Willis then returned to England, to face India and Pakistan, playing in one Test against each. Against India he took 4/64 – a career best against that team – and made a Test best 24 with the bat. Pakistan toured in early August, and Willis featured in one Test. He took one wicket for 133 runs. He also played one ODI where he took one wicket caught and bowled as Pakistan achieved a seven-wicket victory. At this point, Willis was suffering from a recurring back injury. He played 13 Championship games for Warwickshire during the 1974 season, taking 44 wickets at 21.56 including one five-wicket haul. In November, Willis touring Australia during the 1974/75 Ashes series, playing in five Test matches. He took 17 Test wickets at 30.70, including a best of 5/42, out of 26 first-class wickets at 31.19 overall. He was, however, playing with growing injury concerns which required several painkilling injections.

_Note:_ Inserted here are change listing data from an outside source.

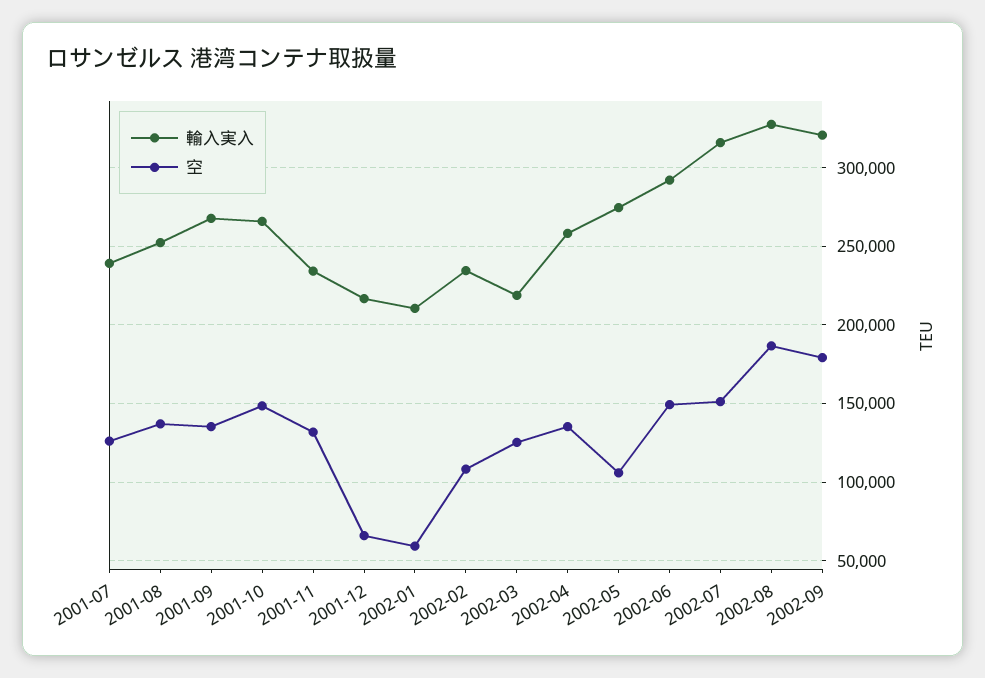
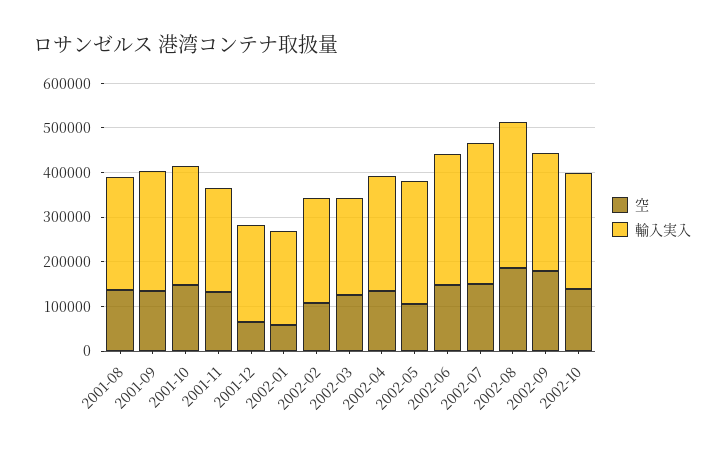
輸入実入, 2001-07: 240000 -> none
空, 2001-07: 125000 -> none
輸入実入, 2002-09: 320000 -> 260000
空, 2002-10: none -> 140000
輸入実入, 2002-10: none -> 260000

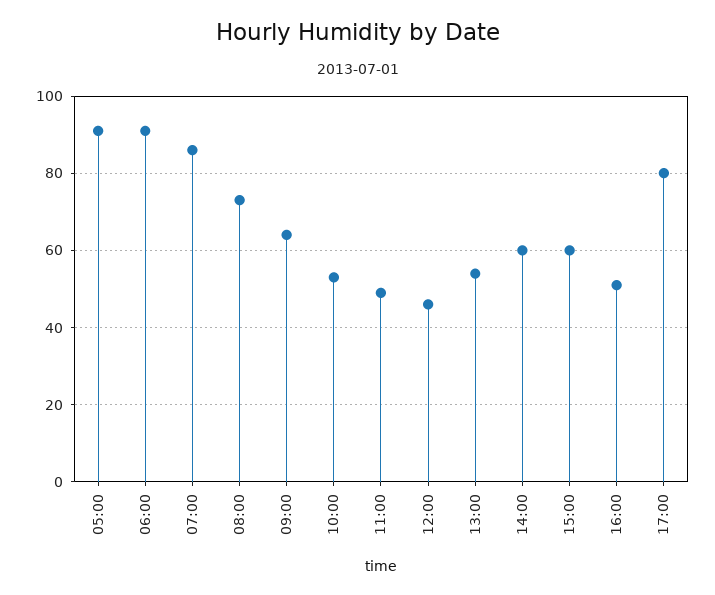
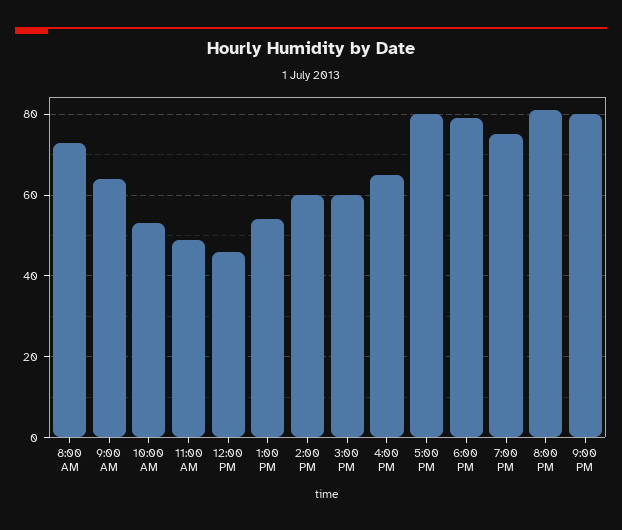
05:00: 90 -> none
06:00: 90 -> none
07:00: 85 -> none
16:00: 50 -> 65
6:00 PM: none -> 80
7:00 PM: none -> 75
8:00 PM: none -> 80
9:00 PM: none -> 80

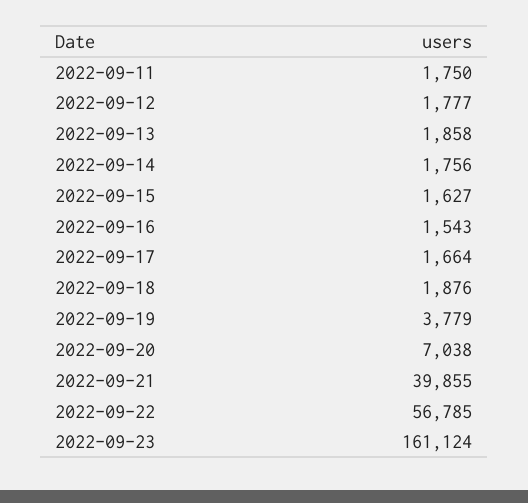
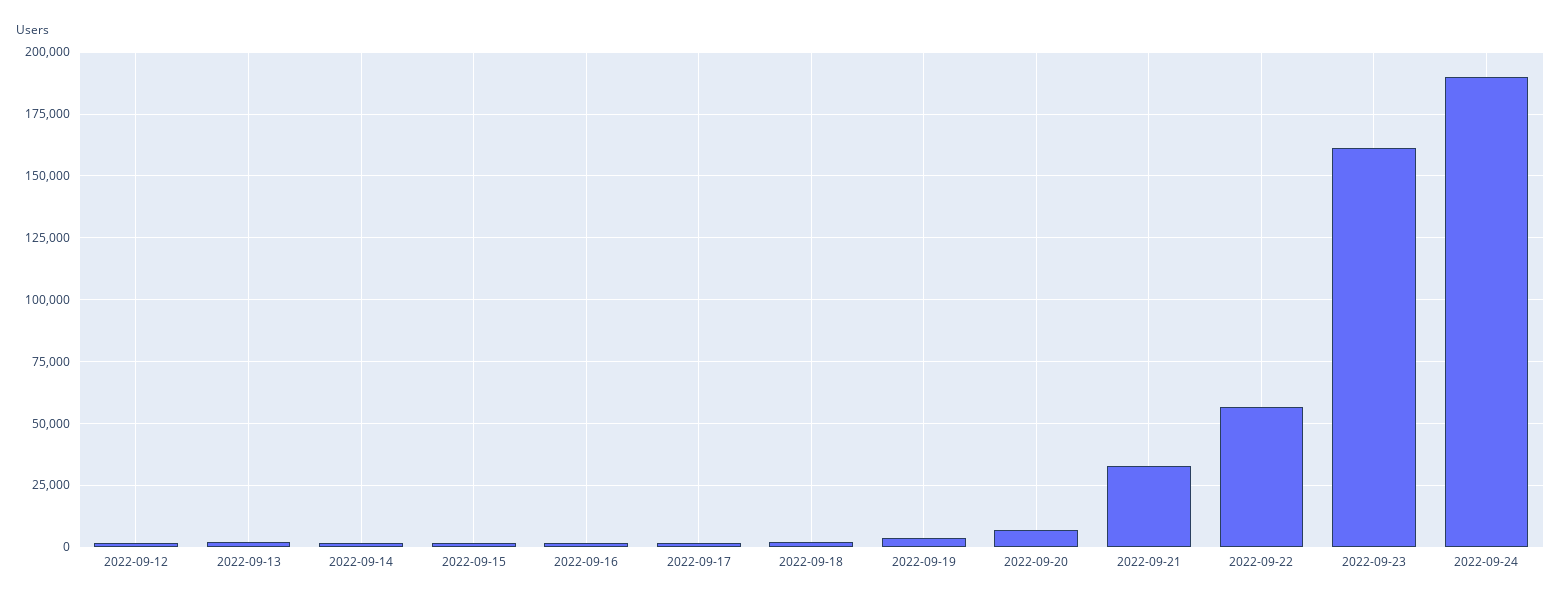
2022-09-11: 1750 -> none
2022-09-21: 39855 -> 32500
2022-09-24: none -> 190000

===Injury and operation===
Willis returned to England in January 1975 with a recurring knee injury which had caused him to collapse at a county game early that season, and underwent several operations to correct it. He had surgery on both knees, and suffered a post-operative blood clot. He was forced to use crutches for most of the season, and reflected in 1978 that it was "similar to a 50,000-mile service". His recovery was particularly tortuous, requiring daily runs around the cricket field and an intensive gym program under the supervision of Dr. Arthur Jackson, an advocate of slow running therapy to build stamina. He played no part in the international arena in 1975, and managed only four first-class appearances, though these returned a healthy 18 wickets at 18.77. He was not to return to the Test game until 1976, where he faced the West Indies in two matches in July and August.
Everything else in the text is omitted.